If all parsers fail, one_of fails with the error from the last parser attempted.

one_of_labeled

Parseff.one_of_labeled is like Parseff.one_of, but each parser has a label. On failure, the error message reports all labels:

val one_of_labeled : (string * (unit -> 'a)) list -> unit -> 'a
let literal () =
  Parseff.one_of_labeled
    [
      ("number", fun () -> Number (Parseff.digit ()));
      ("string", string_parser);
      ("boolean", bool_parser);
    ]
    ()
(* On failure: "expected one of: number, string, boolean" *)

This gives users a clear picture of what was expected at a given position, without exposing internal parser details.

optional

Parseff.optional tries the parser. Returns Some result on success, None on failure (without consuming input).

val optional : (unit -> 'a) -> unit -> 'a option
let signed_number () =
  let sign = Parseff.optional (fun () -> Parseff.char '-') () in
  let n = number () in
  match sign with
  | Some _ -> -n
  | None -> n
(* "42"  -> 42  *)
(* "-42" -> -42 *)

Lookahead

look_ahead

Parseff.look_ahead runs a parser without consuming input. The cursor stays where it was before the call. Fails if the parser fails.

val look_ahead : (unit -> 'a) -> 'a
let peek_open_paren () =
  let _ = Parseff.look_ahead (fun () -> Parseff.char '(') in
  (* cursor hasn't moved, '(' is still the next character *)
  parse_parenthesized_expr ()

Useful for context-sensitive decisions: peek at what's coming, then choose which parser to run.

Error labeling

expect

Parseff.expect runs a parser and relabels its failure with a clearer message.

val expect : string -> (unit -> 'a) -> 'a
let dot () =
  Parseff.expect "a dot separator" (fun () -> Parseff.char '.')

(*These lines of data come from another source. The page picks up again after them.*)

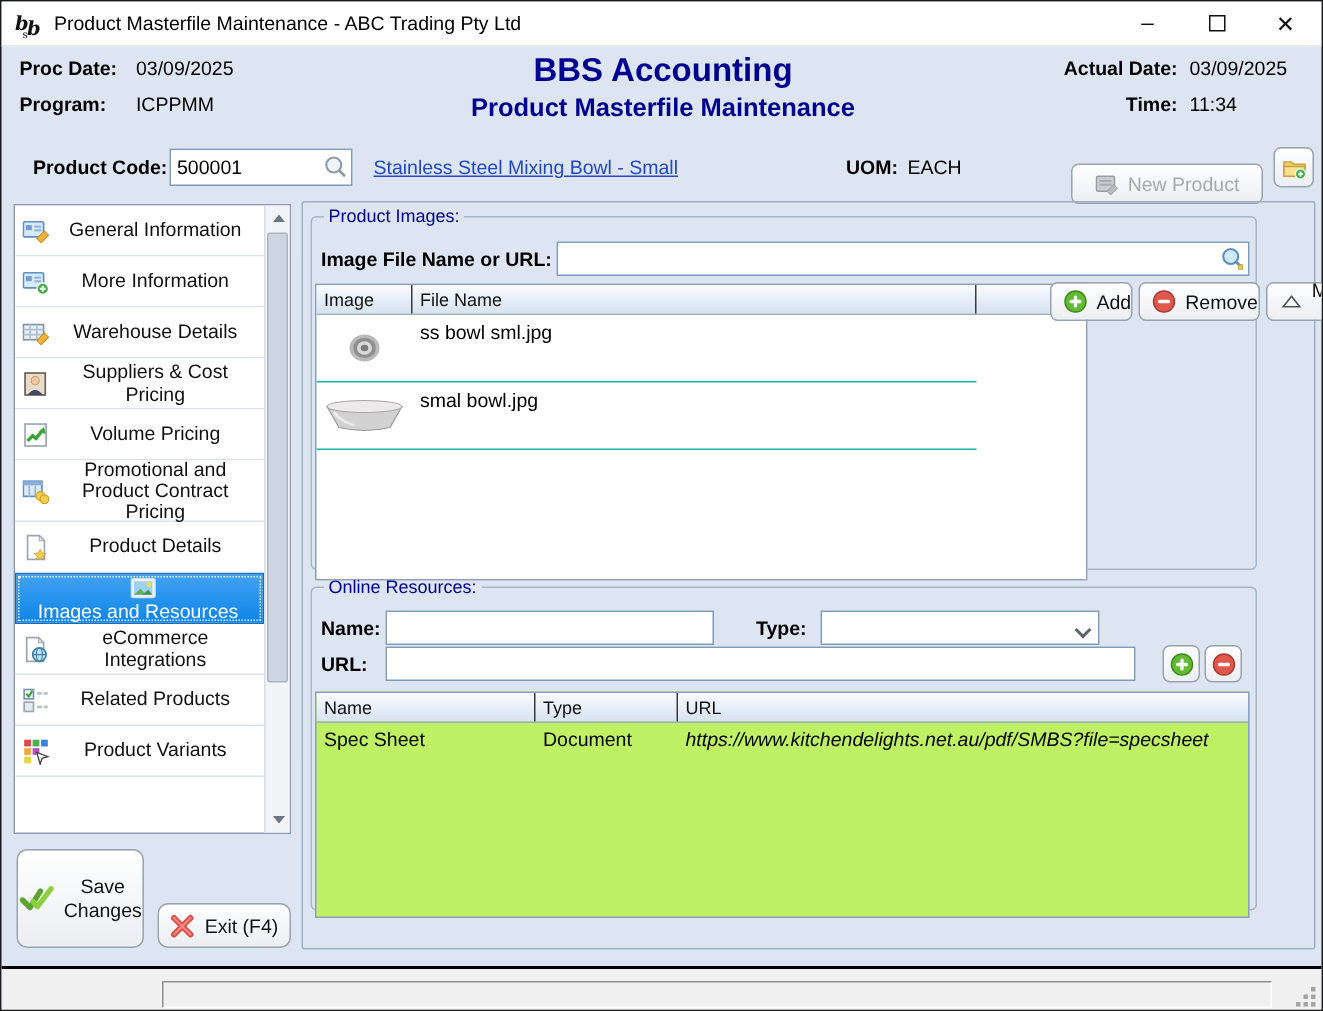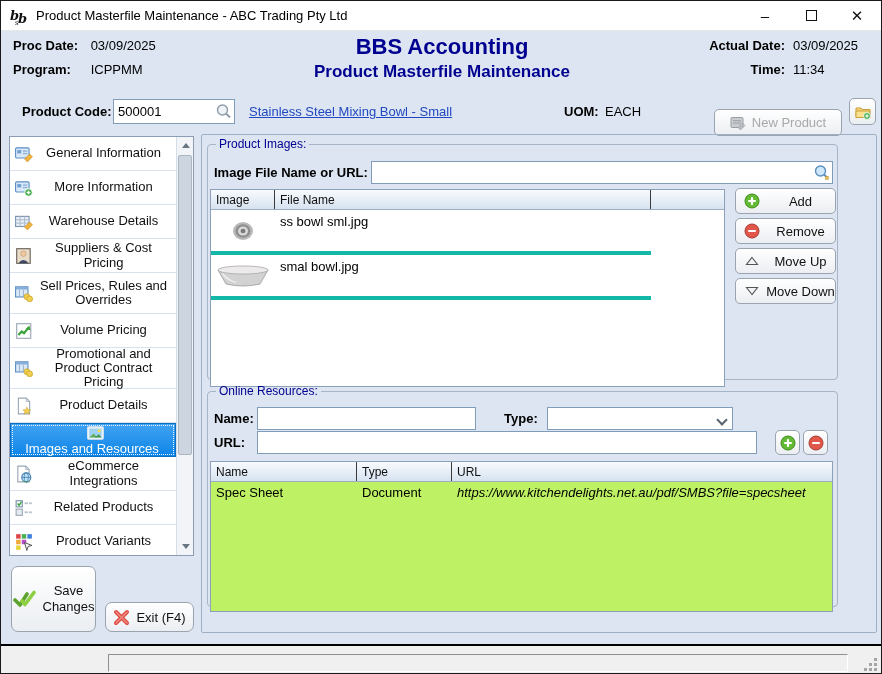"Add" .img-btns { flex-direction: column -> none; left: 527px -> 492px }
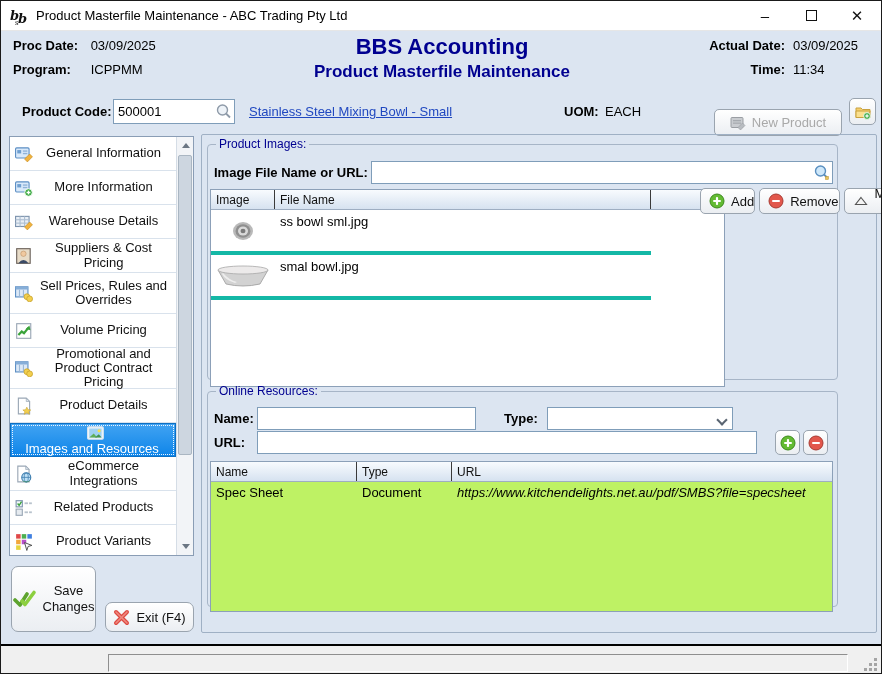"ss bowl sml.jpg" .img-row { border-bottom: 4px solid #14b8a6 -> 1px solid #14b8a6 }
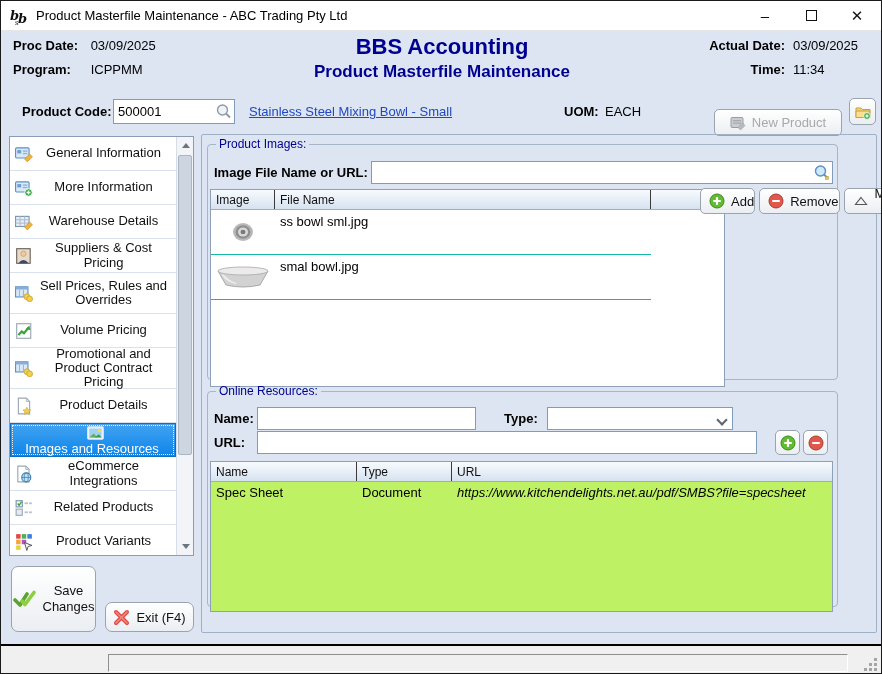"Sell Prices, Rules and Overrides" div.nav-item { html: <div> <svg> <rect></rect> <rect></rect> <line></line> <line></line> <circle></circle> <circle></circle> </svg> <span>Sell Prices, Rules and Overrides</span> </div> -> none }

let digit_val () = Parseff.expect "a digit (0-9)" Parseff.digit

Use expect at grammar boundaries where user-facing wording is better than raw token names:

let ip_address () =
  let a = number () in
  let _ = Parseff.expect "a dot separator" (fun () -> Parseff.char '.') in
  let b = number () in
  let _ = Parseff.expect "a dot separator" (fun () -> Parseff.char '.') in
  let c = number () in
  let _ = Parseff.expect "a dot separator" (fun () -> Parseff.char '.') in
  let d = number () in
  Parseff.end_of_input ();
  (a, b, c, d)

Without expect, a failed char '.' reports expected '.'. With expect, it reports expected a dot separator.

Recursion

rec_

Parseff.rec_ marks a recursive entry point for depth tracking. Wrap the body of recursive parsers with rec_ so that Parseff.parse can enforce max_depth and fail cleanly instead of overflowing the stack.

val rec_ : (unit -> 'a) -> 'a
let rec json () =
  Parseff.rec_ (fun () ->
    Parseff.skip_whitespace ();
    Parseff.one_of
      [
        array_parser;
        object_parser;
        null_parser;
        bool_parser;
        number_parser;
        string_parser;
      ]
      ()
  )

and array_parser () =
  let _ = Parseff.consume "[" in
  (* ... calls json () recursively ... *)
  let _ = Parseff.consume "]" in
  Array elements

The ~max_depth parameter on Parseff.parse controls the limit (default: 128):

(* Reject inputs nested deeper than 64 levels *)
Parseff.parse ~max_depth:64 input json

When the limit is exceeded, parsing fails with "maximum nesting depth N exceeded" rather than a stack overflow.

Tip: Only wrap the top-level recursive entry point with rec_. You don't need it on every mutually recursive function, just the one that represents "entering a new nesting level".